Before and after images

=== Begin Enclosure ===

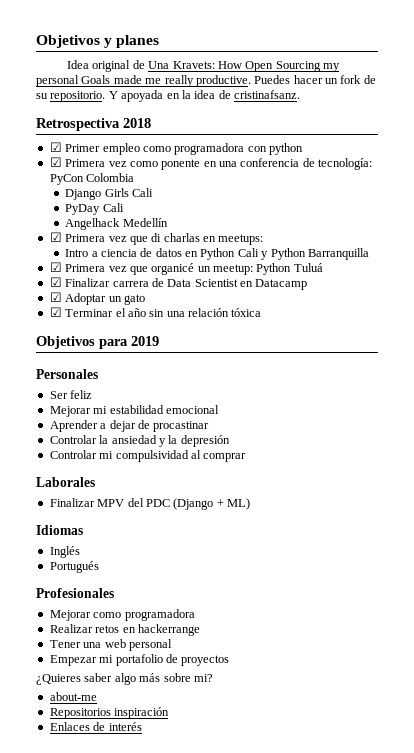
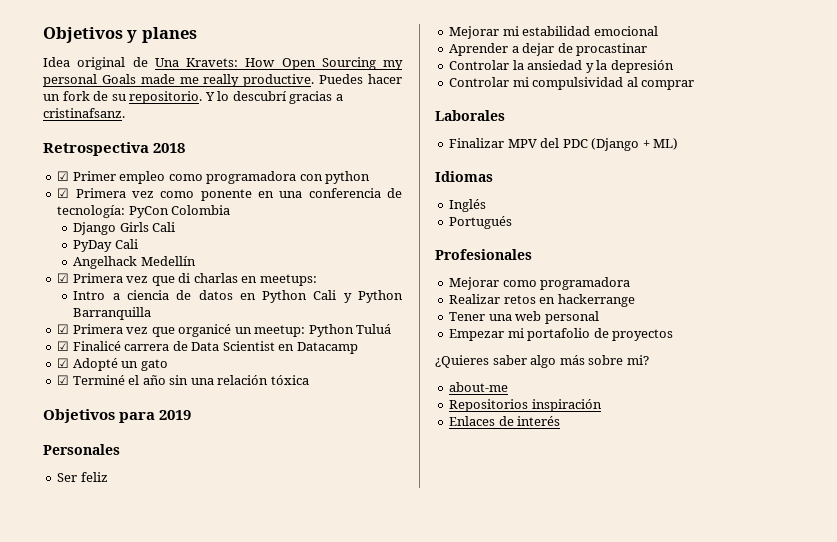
[121,90,231,102] apoyada en la idea de -> [217,91,343,104] lo descubrí gracias a
[65,278,111,287] Finalizar -> [72,341,121,351] Finalicé
[65,293,107,305] Adoptar -> [72,358,118,371] Adopté
[65,309,114,317] Terminar -> [72,375,125,385] Terminé

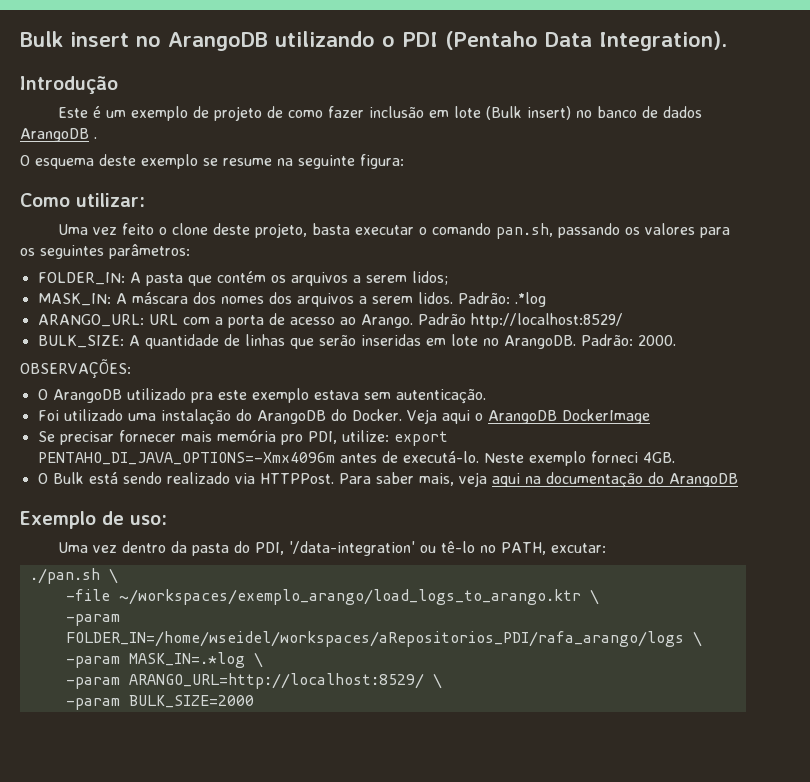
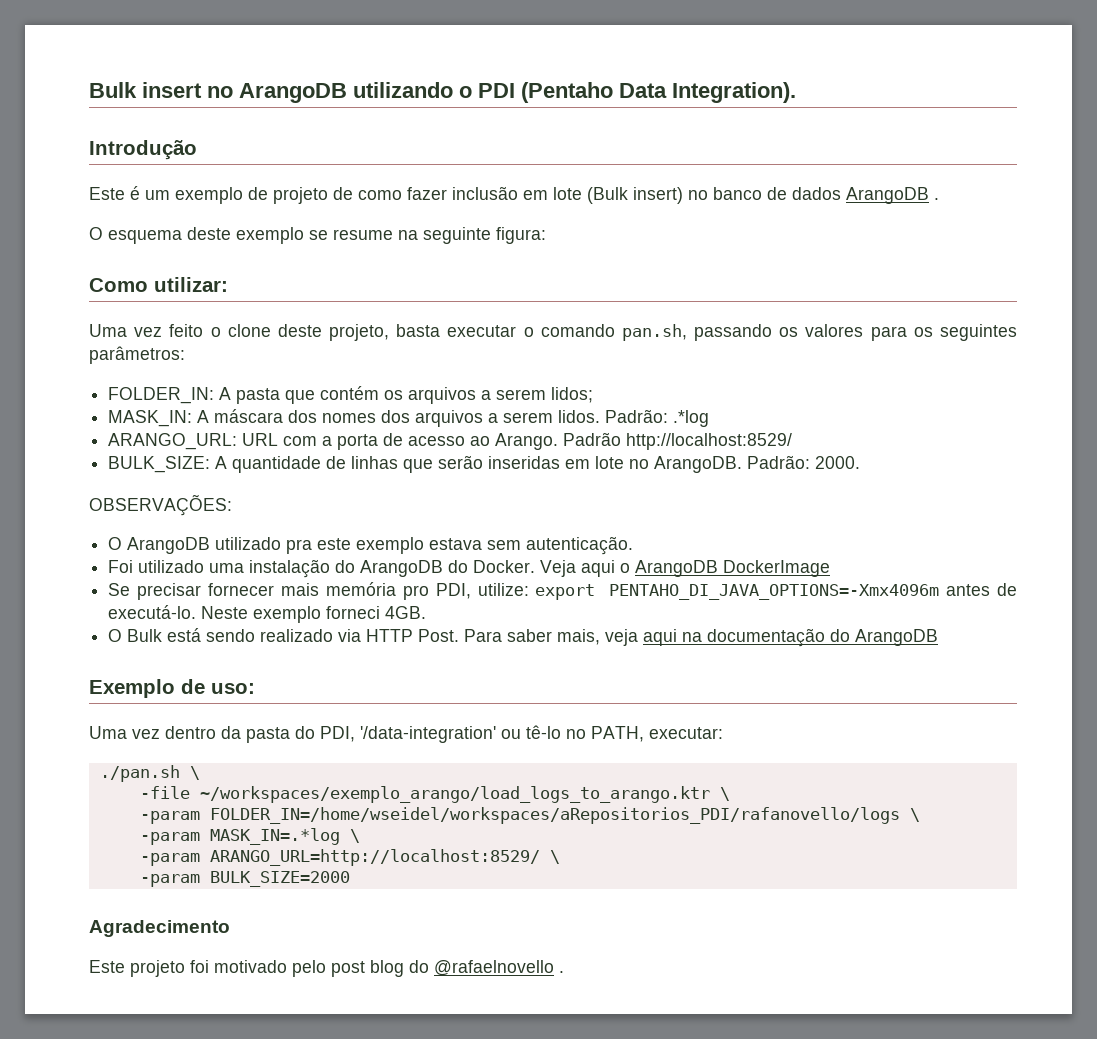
[259,473,334,484] HTTPPost. -> [366,629,460,642] HTTP Post.
[550,543,606,553] excutar: -> [649,727,723,739] executar:
[65,631,684,647] FOLDER_IN=/home/wseidel/workspaces/aRepositorios_PDI/rafa_arango/logs -> [209,807,900,824] FOLDER_IN=/home/wseidel/workspaces/aRepositorios_PDI/rafanovello/logs
(254, 701) none -> [89,920,230,937] [89,960,564,977] // Agradecimento // Este projeto foi motivado pelo post blog do @rafaelnovello .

=== End Enclosure ===

● **WHAT TO DO**
Retype all the records shown above, character for character. Omit every picture.

● **SOLVED EXERCISE**
[121,90,231,102] apoyada en la idea de -> [217,91,343,104] lo descubrí gracias a
[65,278,111,287] Finalizar -> [72,341,121,351] Finalicé
[65,293,107,305] Adoptar -> [72,358,118,371] Adopté
[65,309,114,317] Terminar -> [72,375,125,385] Terminé

[259,473,334,484] HTTPPost. -> [366,629,460,642] HTTP Post.
[550,543,606,553] excutar: -> [649,727,723,739] executar:
[65,631,684,647] FOLDER_IN=/home/wseidel/workspaces/aRepositorios_PDI/rafa_arango/logs -> [209,807,900,824] FOLDER_IN=/home/wseidel/workspaces/aRepositorios_PDI/rafanovello/logs
(254, 701) none -> [89,920,230,937] [89,960,564,977] // Agradecimento // Este projeto foi motivado pelo post blog do @rafaelnovello .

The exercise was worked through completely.